1967
2008

1 panneau

45 X 67 cm

acrylique sur panneau

Ce tableau a été peint à l’occasion de l’exposition IMPFSTOFFE / VACCINATIONS  organisée fin 2008 par Christiana Protto à Francfort. Le tableau présente une copie peinte d’une photographie trouvée dans un album de photos familial. C’est, je crois, la première fois que je copie une image qui ne provient pas d’un livre. J’ai redécouvert ce document alors que j’écrivai un texte sur mon polyptyque : François Truffaut, H.P Roché et Marcel Duchamp . Je retrouvai alors trois photographies noir et blanc qui montraient ma mère, ma sœur et moi devant l’un des avions qui faisaient la liaison trans-manche entre la France et l’Angleterre. Dans les années 60, enfant, j’avais plusieurs fois pris cette ligne avec mes parents pour aller visiter ma famille en Angleterre.

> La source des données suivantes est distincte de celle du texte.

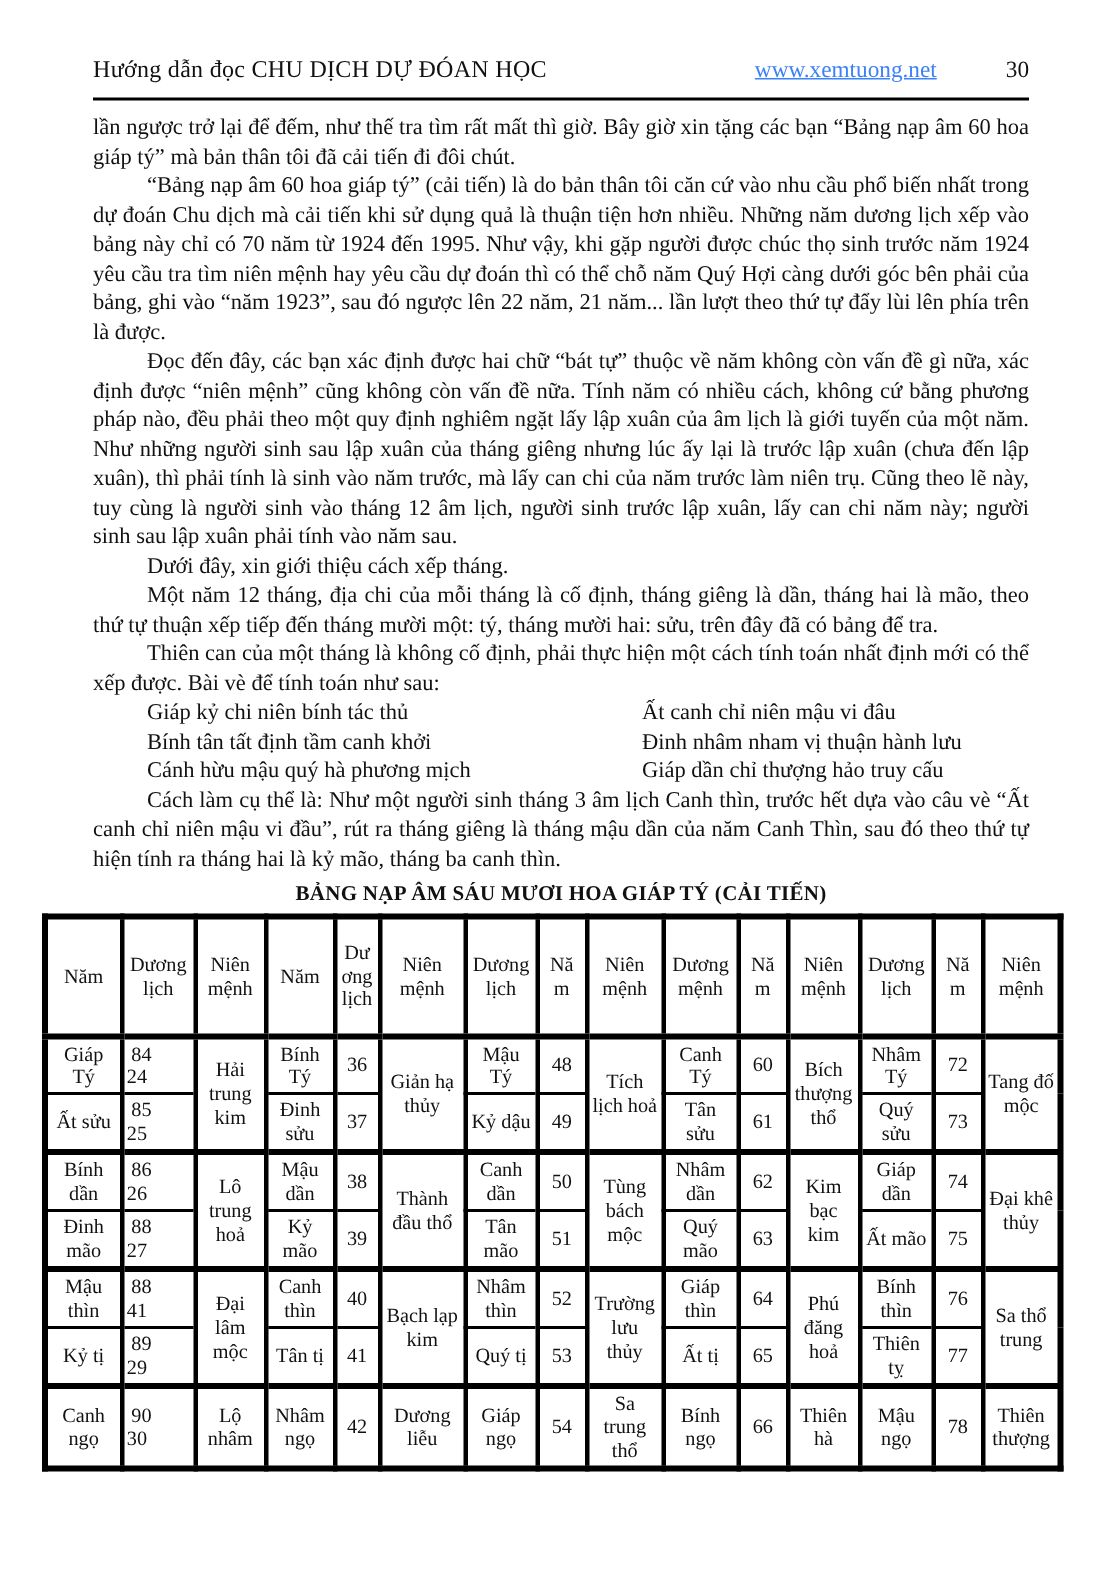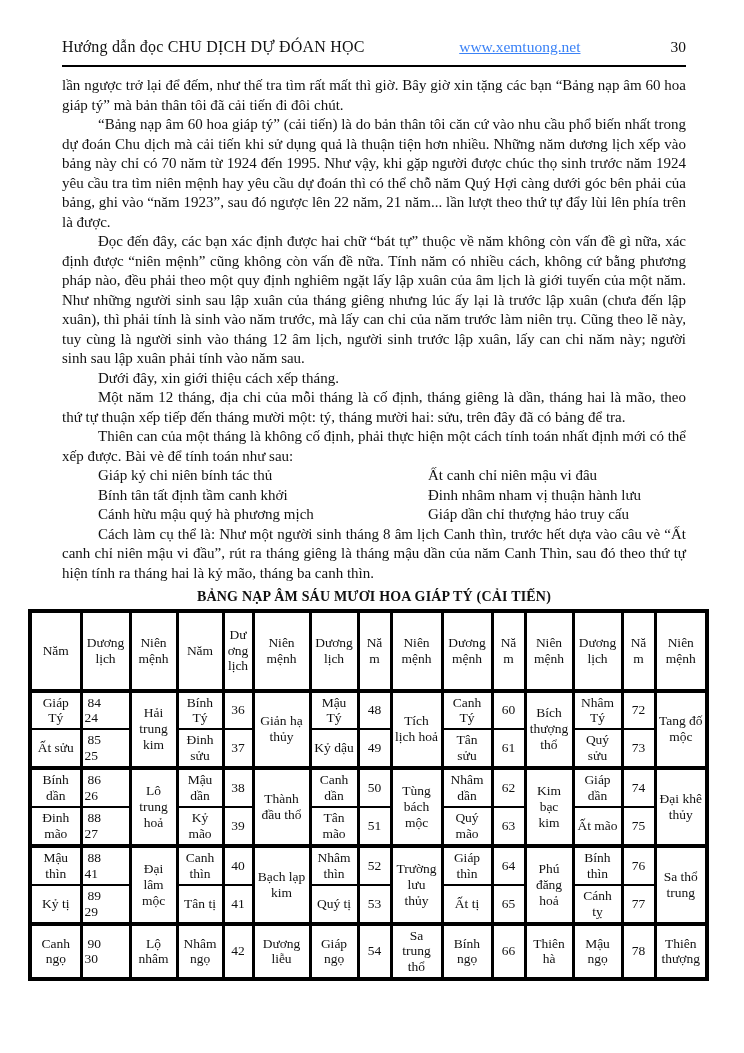--- a/index.html
+++ b/index.html
@@ -15,7 +15,7 @@
     overflow:hidden;
   }
   
-  .hdr{display:flex;align-items:baseline;font-size:16px;gap:44px;}
+  .hdr{display:flex;align-items:baseline;font-size:16px;}
   .hdr-title{flex:1;letter-spacing:.2px;}
   .hdr-link{color:#3b82f6;text-decoration:underline;margin-right:46px;font-size:15.5px;}
   .hdr-page{font-size:15.5px;}

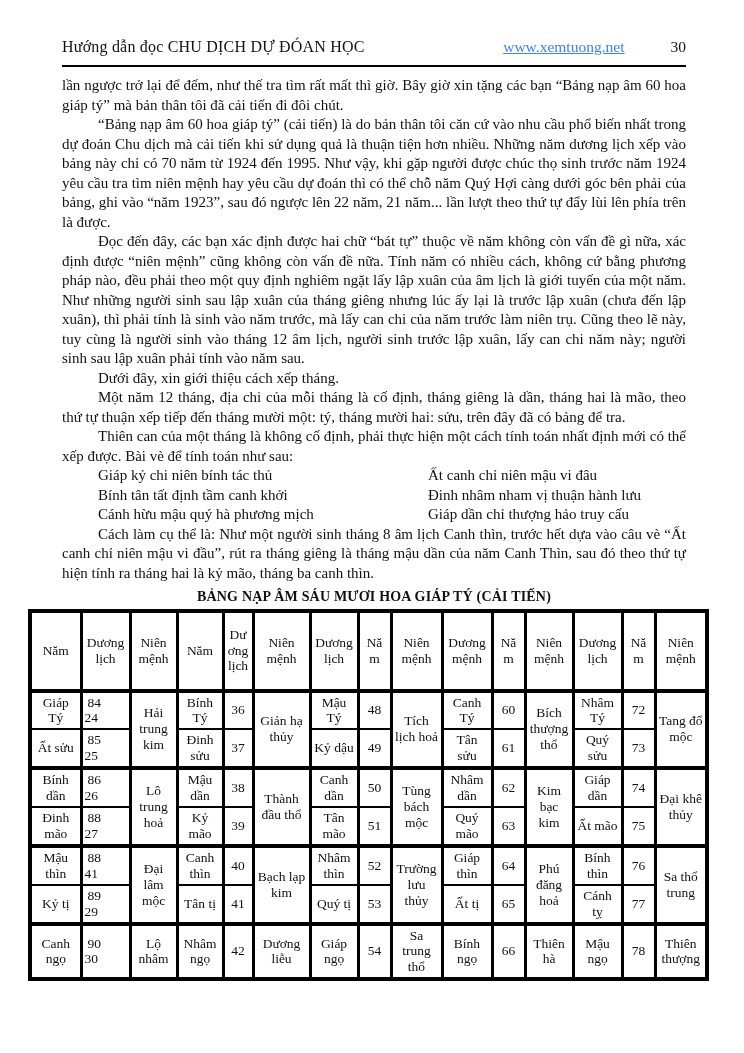--- a/index.html
+++ b/index.html
@@ -101,7 +101,7 @@
       </div>
     </div>
 
-    <p class="ind">Cách làm cụ thể là: Như một người sinh tháng 8 âm lịch Canh thìn, trước hết dựa vào câu vè “Ất canh chỉ niên mậu vi đầu”, rút ra tháng giêng là tháng mậu dần của năm Canh Thìn, sau đó theo thứ tự hiện tính ra tháng hai là kỷ mão, tháng ba canh thìn.</p>
+    <p class="ind">Cách làm cụ thể là: Như một người sinh tháng 3 âm lịch Canh thìn, trước hết dựa vào câu vè “Ất canh chỉ niên mậu vi đầu”, rút ra tháng giêng là tháng mậu dần của năm Canh Thìn, sau đó theo thứ tự hiện tính ra tháng hai là kỷ mão, tháng ba canh thìn.</p>
 
     <div class="tbl-title">BẢNG NẠP ÂM SÁU MƯƠI HOA GIÁP TÝ (CẢI TIẾN)</div>
 

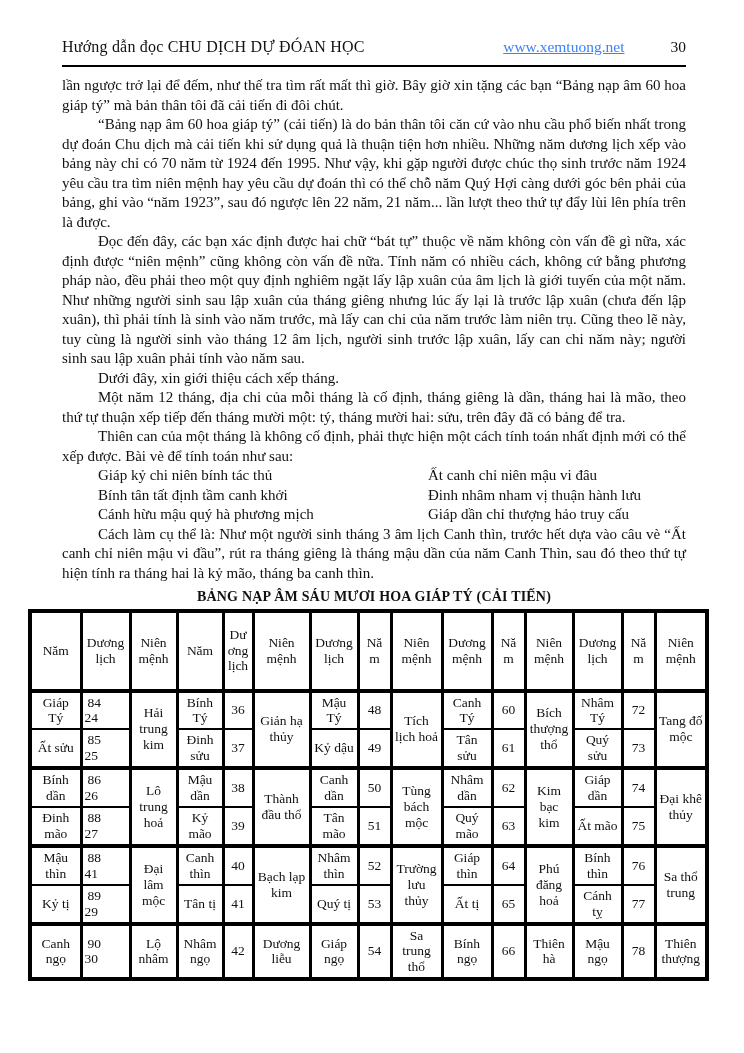--- a/index.html
+++ b/index.html
@@ -248,7 +248,7 @@
           <td>53</td>
           <td>Ất tị</td>
           <td>65</td>
-          <td>Cánh tỵ</td>
+          <td>Thiên tỵ</td>
           <td>77</td>
         </tr>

Sur la page de l’album, ma mère avait écrit la date : 18 mars 1967.

 

J’avais, dans le polyptyque, utilisé une autre image qui provenait d’un manuel de géographie de classes primaires. Je n’avais pas alors souhaité copier la photographie de l’album familial : je tenais à retrouver la luminosité, liée à mon souvenir de cette année 1967, qui aurait été perdue dans la photo noir et blanc. La photo anonyme du manuel semblait plus proche de mon souvenir. L’aéroport du Touquet, où cette photo a sans doute été prise, est associée à un moment heureux de mon enfance : une sorte d’utopie passée. Je me souviens de cet aéroport comme d’un lieu idéal. Il faisait beau ce jour-là, mais j’ai dû plusieurs fois prendre l’avion au Touquet et je ne suis pas certain que la photographie date du jour que j’ai précisément en mémoire. Il est aussi possible que je confonde les aéroports du Touquet et l’aéroport anglais qui était peut-être celui de Lydd. Je me souviens de bandes parfaitement blanches peintes sur la route qui desservait l’aéroport dont les abords ressemblaient à ces images des codes Rousseau des années 50/60 : une sorte de ville parfaite ponctuée de panneaux routiers. L’aéroport lui-même avait conservé l’apparence de ces bâtiments construits selon les règles de l’architecture moderniste des années trente.

 

Lorsque Christiana Protto m’a demandé de travailler sur mes rapports à l’enfance dans mon art, j’ai pensé à cette photographie que je venais de retrouver. Elle concentrait en un moment du passé différentes préoccupations récurrentes de mon travail : les rapports entre les membres d’une famille, ma position entre la France et l’Angleterre, mon rapport à l’utopie… Je regarde cette image, la position de chacune des personnes : ma mère, ma sœur, moi. Je pense à la personne absente qui prend la photo : mon père, qui a centré l’image sur la silhouette de ma mère. Cadrage que je reprends dans mon tableau. Je regarde la pose de chacun, je me vois sur l’image, mon regard captivé vers ma mère.